I did get your point and I absolutely understand your argument about being a US citizen protected by the Constitution, etc, but my point, and whether I adequately addressed it for you or not, is, and I do not to be curt, but is to earnestly say that whether pre 9/11 or post, this guy broke the law on the books at the time. I don't care if he was an Eagle Scout up to the day he commited this crime. The point is, those of us that don't break the law don't need to worry about having our "rights stripped". When you set out to do harm, no matter to person or property, then you deserve consequences. I think you are too narrowly applying the law how you want it, although I know you are absolutely not defending this guys actions - you just disagree with the severity of punishment as compared to others.

I see your point, but I, for one, am glad for the Patriot Act. I have no problem with giving up a little of my privacy - since I have zero to hide - for law enforcement to be able to do their job against those that would try to harm my fellow citizens of this country. That goes for wire-tapping my phone, my library records, and my belongings when traveling by plane. And I also have zero problem with the justice system intruding on those who would seek to do others harm and "their rights". I just don't see this as a slippery slope issue. As far as I am concerned, our rights are not stripped from us, they are handed over when we make choices that are dangerous. Since the liberal media and liberal courts want to give so many rights to what I believe to be combative terrorists, I think that the government needs more bite in their bark since the ACLU and the like want to give these terrorists our rights. As far as your friend being a US citizen: He deserves what he gets and you know what? Honestly? I think he might even deserve a worse fate especially when considering the opportunities that this country affords each citizen and afforded him. He could have gone through the legal system to deal with his grievences of alleged animal cruelty. Instead, he chose to take grave actions into his own hands and I think he is almost worse than a terrorist in Afghanistan who has nothing and believes they can't accomplish anything without the acts of violence.

I take logic seriously and there is one principal I hold to...and I refer to it as the spectrum rule. If a rule or a law is a good one, it should hold true no matter what circumstance it is applied to big or little, simple or complex. For instance, if you want your child to obey you, then you need to demonstrate from an early age what you expect of them. Then you need to expect that they will test the limits and it is your job as a parent to enforce those limits. Why? Then the child is able to learn and predict well in advance of the action what the consequences for their actions will be. They may do a transaction in their head to decide if action is or is not worth the consequences, but they will know for sure that the consequences will come. Consequences are a deterrant. If we offer a set of deterrants for one person, but not another, what kind of message is that sending? It doesn't work in a family, or a nation.

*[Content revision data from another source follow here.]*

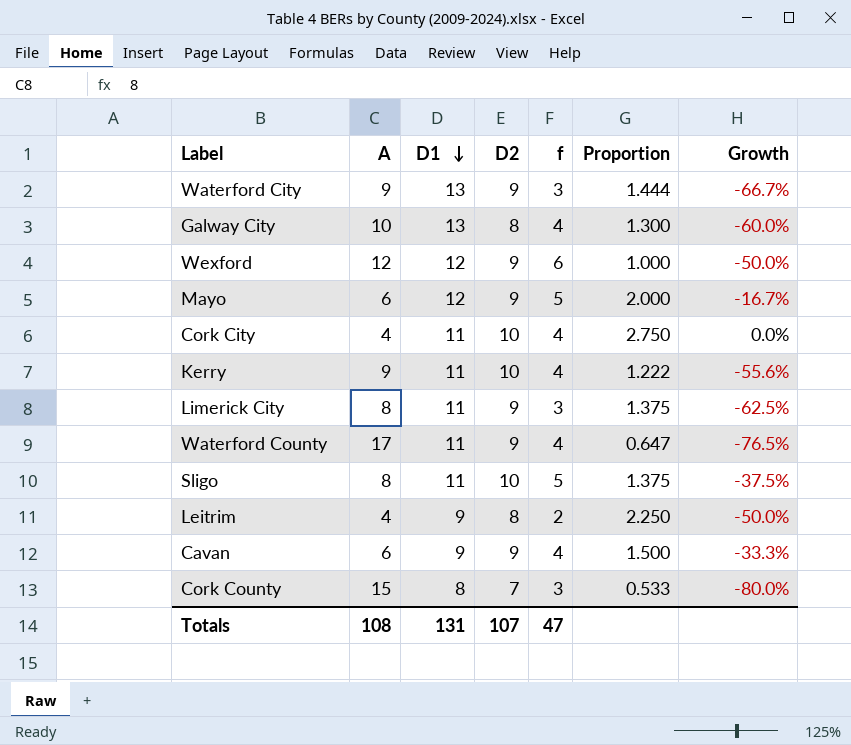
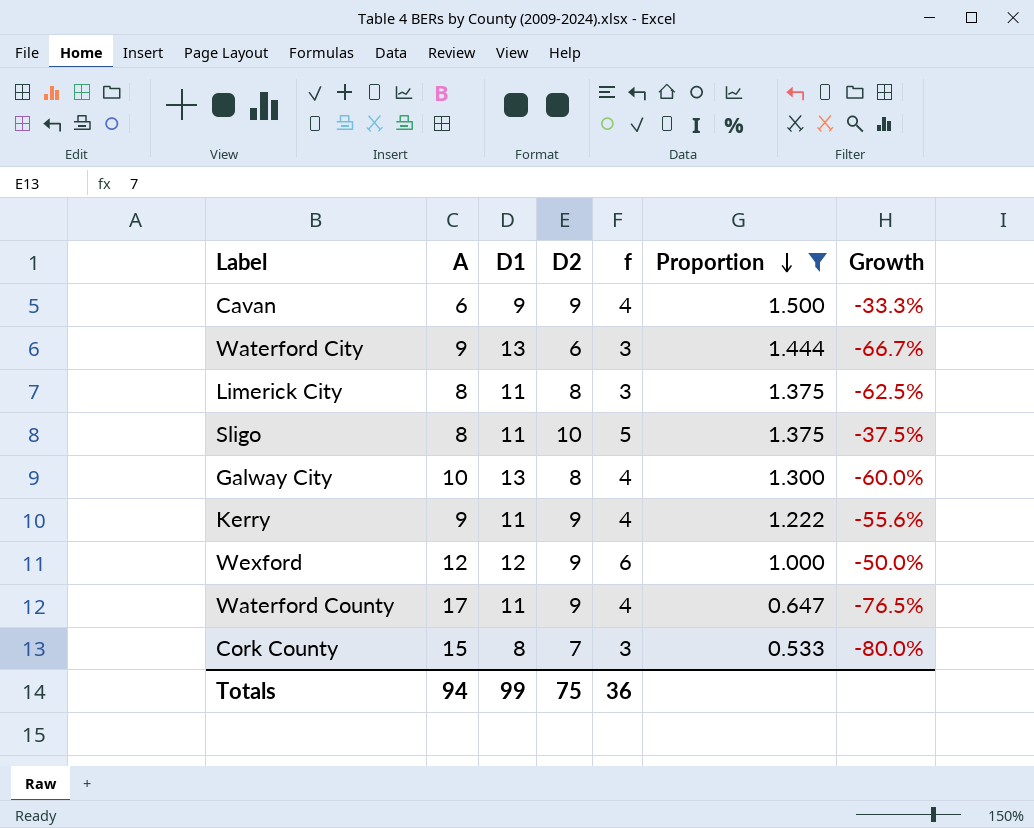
filter: none -> Proportion <= 1.500
row order: D1 descending -> Proportion descending
Waterford City | D2: 9 -> 6
Limerick City | D2: 9 -> 8
Kerry | D2: 10 -> 9
Totals | A: 108 -> 94
Totals | D1: 131 -> 99
Totals | D2: 107 -> 75
Totals | f: 47 -> 36

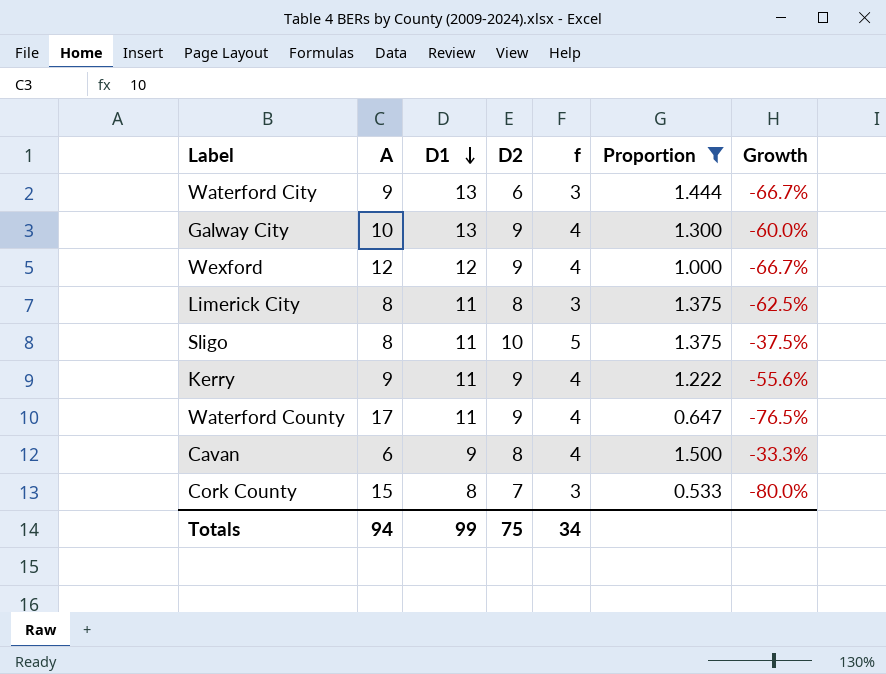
row order: Proportion descending -> D1 descending
Galway City | D2: 8 -> 9
Wexford | f: 6 -> 4
Wexford | Growth: -50.0% -> -66.7%
Cavan | D2: 9 -> 8
Totals | f: 36 -> 34

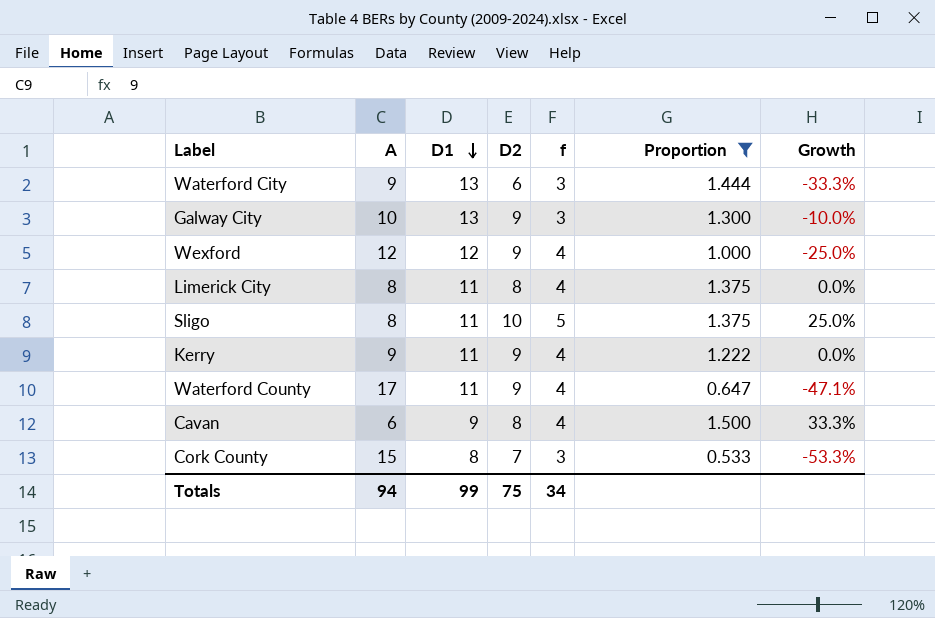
column Growth | formula: ([f] - [A]) / [A] -> ([D2] - [A]) / [A]
Galway City | f: 4 -> 3
Limerick City | f: 3 -> 4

I think that your ex-co-worker knew he would be in trouble if caught. He certainly did the "math" and decided it was worth it. I'm sorry if that isn't popular, but the man needs his consequences. I see your point about being these consequences being more severe than other offenders, and that is unfortunate that we now live in a time where we need harsher punishments for deterrants, but we then need to refine our legal system so it works as a deterrant for everyone.

The reason such harsh penalties exist is because others are getting away with things they shouldn't and that isn't right either.

While I understand the difficulty you have with the law at this point, because of principals you think it is violating, I just fundementally disagree that the law has gone too far. This man deserves what he is going to get. I guess people should think a little more before committing crimes, big or small in the eyes of the law.

I think the good news in this scenario, is that this man is so lucky he didn't kill another person. I'm SO thankful for that and I know you are as well as you sound like a very reasonable and caring person.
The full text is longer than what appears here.